Çok az adam ölüyor

Ege CANSEN
Haberin Devamı

Türkiye'de yılda ortalama 6000 kişi trafik kazalarında ölmektedir. Yaralı sayısı ise yılda 100.000 civarındadır. Bunlar resmi rakamlardır. Kayıt dışı kazalarda ölen ve bilhassa yaralananları ilave edersek, her yıl 110.000 dolayında insanın, trafik kazası sonucunda bedenen hasar gördüğünü söyleyebiliriz. Bu rakamlara, bir de ölü ve yaralıların yakınlarını katarsak, trafik kazası mağdurlarının sayısı yılda rahat bir milyona yaklaşıyor diyebiliriz. Neresinden bakılırsa bakılsın, trafik kazaları ‘‘içtimai ve iktisadi’’ bir felakettir. Başta yaya yürürken bir bitirimin aracı altında kalan annem olmak üzere, birçok yakın veya tanıdığımı trafik kazasında kaybettim. Arkadaşlarımın delikanlı oğulları veya kızları arasında trafik kazasına karışmayan hemen hemen yok gibi. Tüm bunları yaşamış bir kişi olarak, soğukkanlılıkla şunu ifade edeyim: Türkiye'de trafik kazalarında çok az sayıda insan ölüyor.

Milyon araç başına ‘‘kaza sıklığı’’ veya ‘‘kaza ciddiyeti’’ istatistikleri, Türkiye'nin medeni ülkelere kıyasla, trafik kazalarında, yaklaşık sekiz katı daha yüksek riziko seviyesinde olduğunu gösteriyor. Diğer bir deyişle, Türkiye'de medeni ülkelerdeki sıklıkta ve ciddiyette trafik kazası olsa, ölü sayısı yılda 6000'den 800'lere düşecek. Hakeza yaralı sayısı da aynı oranda azalacak. Pek tabii, maddi hasar da azalacak. Ama bu olmayacak. Çünkü aslan sürücülerimiz, dünyanın en iyi şoförlerinin kendileri olduğuna inanarak, inatla, ısrarla, azimle ve asla ‘‘tedbirsiz ve terbiyesiz’’ davranmaktan taviz vermeden, berbat bir şekilde araç kullanmaya devam edecekler.

* * *

Bu satırları okuyanlar arasında, yazdıklarımı onaylayanlar veya onaylamayanlar çıkacaktır. Ama şurasını adım gibi biliyorum ki; bu yazıyı okuyan sürücülerden hiçbiri, ‘‘Acaba, ben de yazarın kastettiği berbat şoförlerden biri miyim?’’ diye düşünmeyecek. Asla kendini sorgulamayacak, asla kendinde hata aramayacak, arasa da bulmayacak. O, kendisinden başka diğer sürücülerin yüzde doksanının ‘‘araba sürmeyi bilmediğini’’ kendi kendine tekrar ederek, mutlu ve şoförlüğü ile gururlu bir şekilde yaşamaya devam edecek. Çiğnediği her trafik kuralından sonra, ‘‘...biliyorum, kurala riayet etmedim ama...’’ diyerek hep kendini haklı çıkaracak. Hatta bunları, aklından dahi geçirmeden, o hep ‘‘bildiği gibi’’ aracını sürecek.

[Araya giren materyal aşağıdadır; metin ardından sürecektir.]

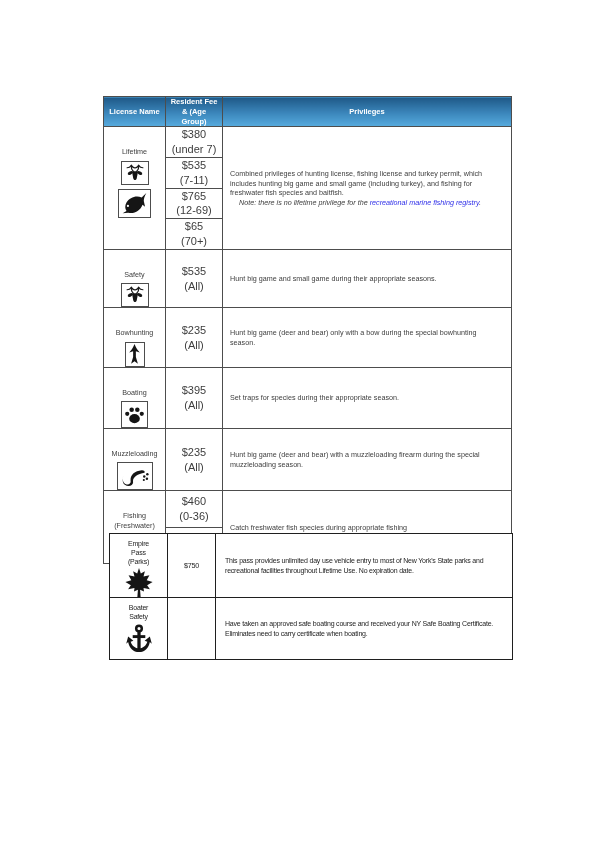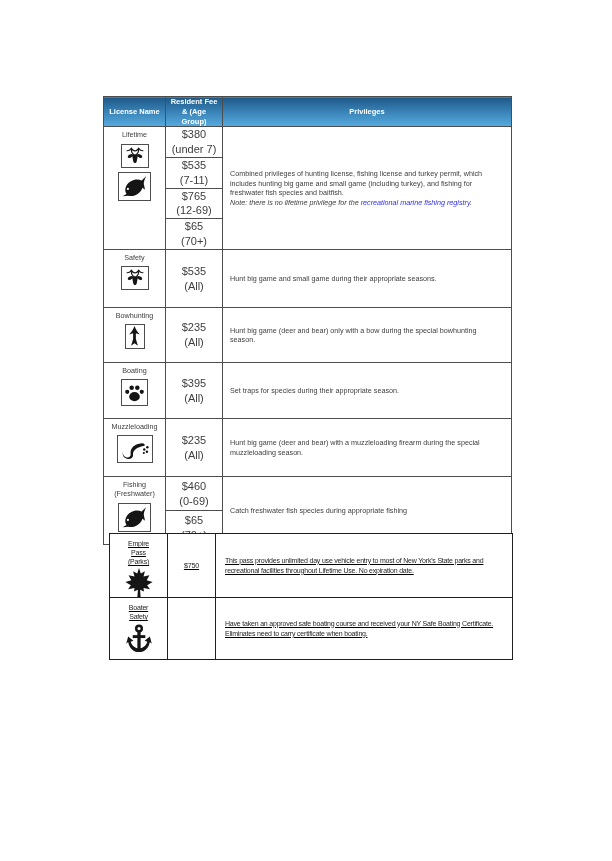"Lifetime" .name-cell { padding-top: 3px -> 20px }
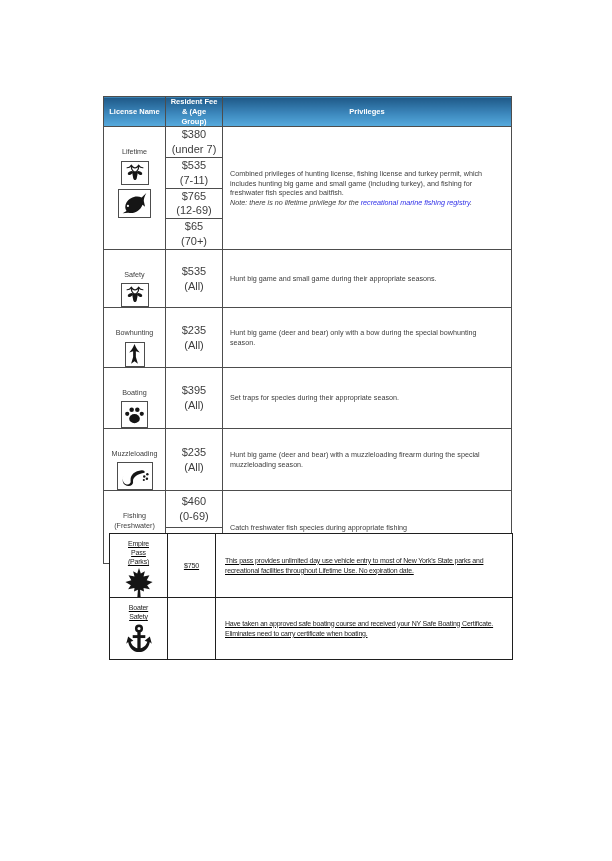"Note: there is no lifetime" .note { margin-left: none -> 9px }
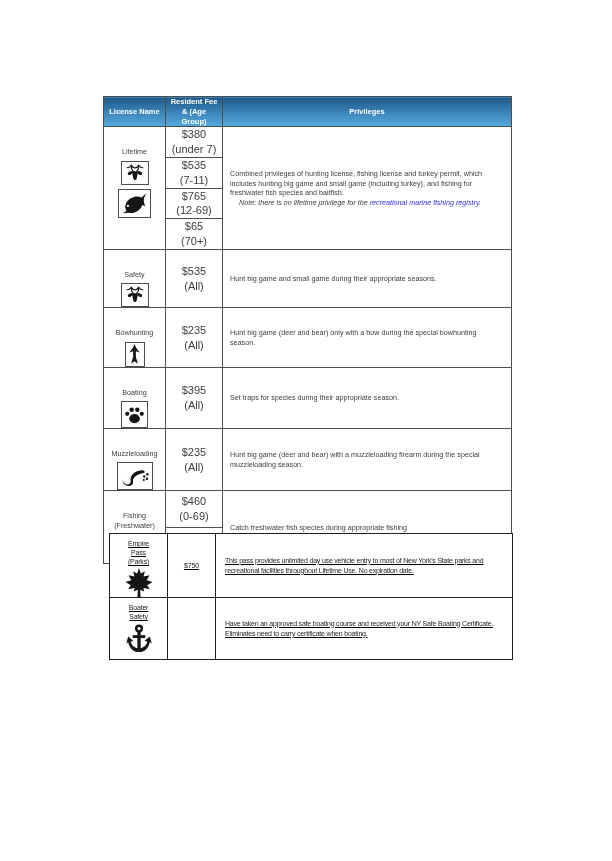"(0-69)" div { text: 0-69 -> 0-36 }
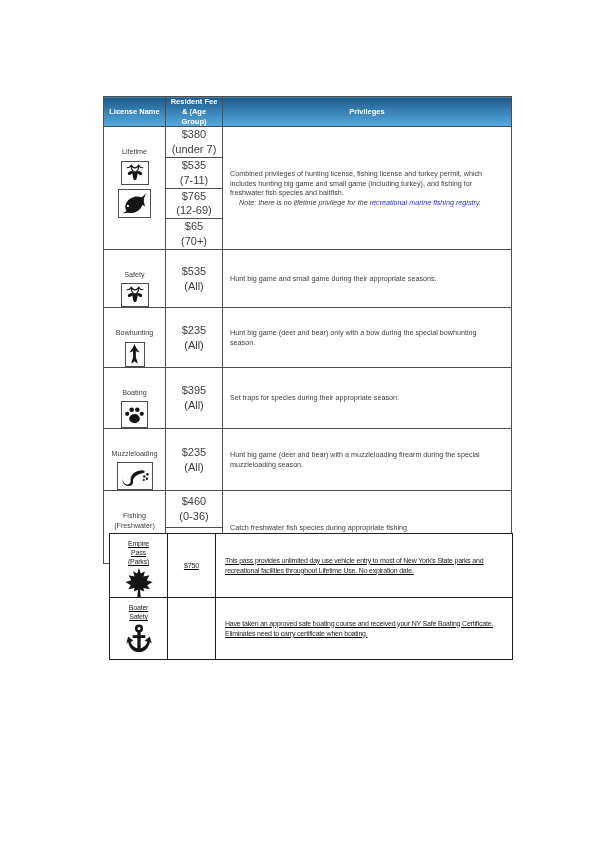"$750" .t2 { text-decoration: underline -> none }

Ta ki, bir gün kaza yapacak veya bir trafik kazasının mağdurlarından biri olacak. Ondan sonra ne mi olacak? Size yapılan bir çalışmanın sonuçlarını aktarayım:

a) Uykusuzluk çekecek, b) Kâbus görecek, c) Sık sık başı ağrıyacak.

Eğer kendisi sakat kalmış veya sevdiklerinden birini kaybetmişse;

a) Mesleki ve özel hayata olan ilgisini kaybedecek, b) Araç sürmede güçlük çekecek, c) Kendine güvenini kaybedecek, d) Yürek daralması (korku) krizlerine girecek, e) İntihar etme hissine kapılacak, f) İntikam alma duygusuyla yanacak, g) Hazım bozukluğu çekecek, h) Çabuk sinirlenecek, i) Bedeni ve ruhi olarak çöküntüye uğrayacak.

(Bu yazının son sözü, Uğur Özoğuz'a ait bir klasiktir.)

SON SÖZ: Kaza, insanlara takdiri ilahi değil, tekdiri ilahidir.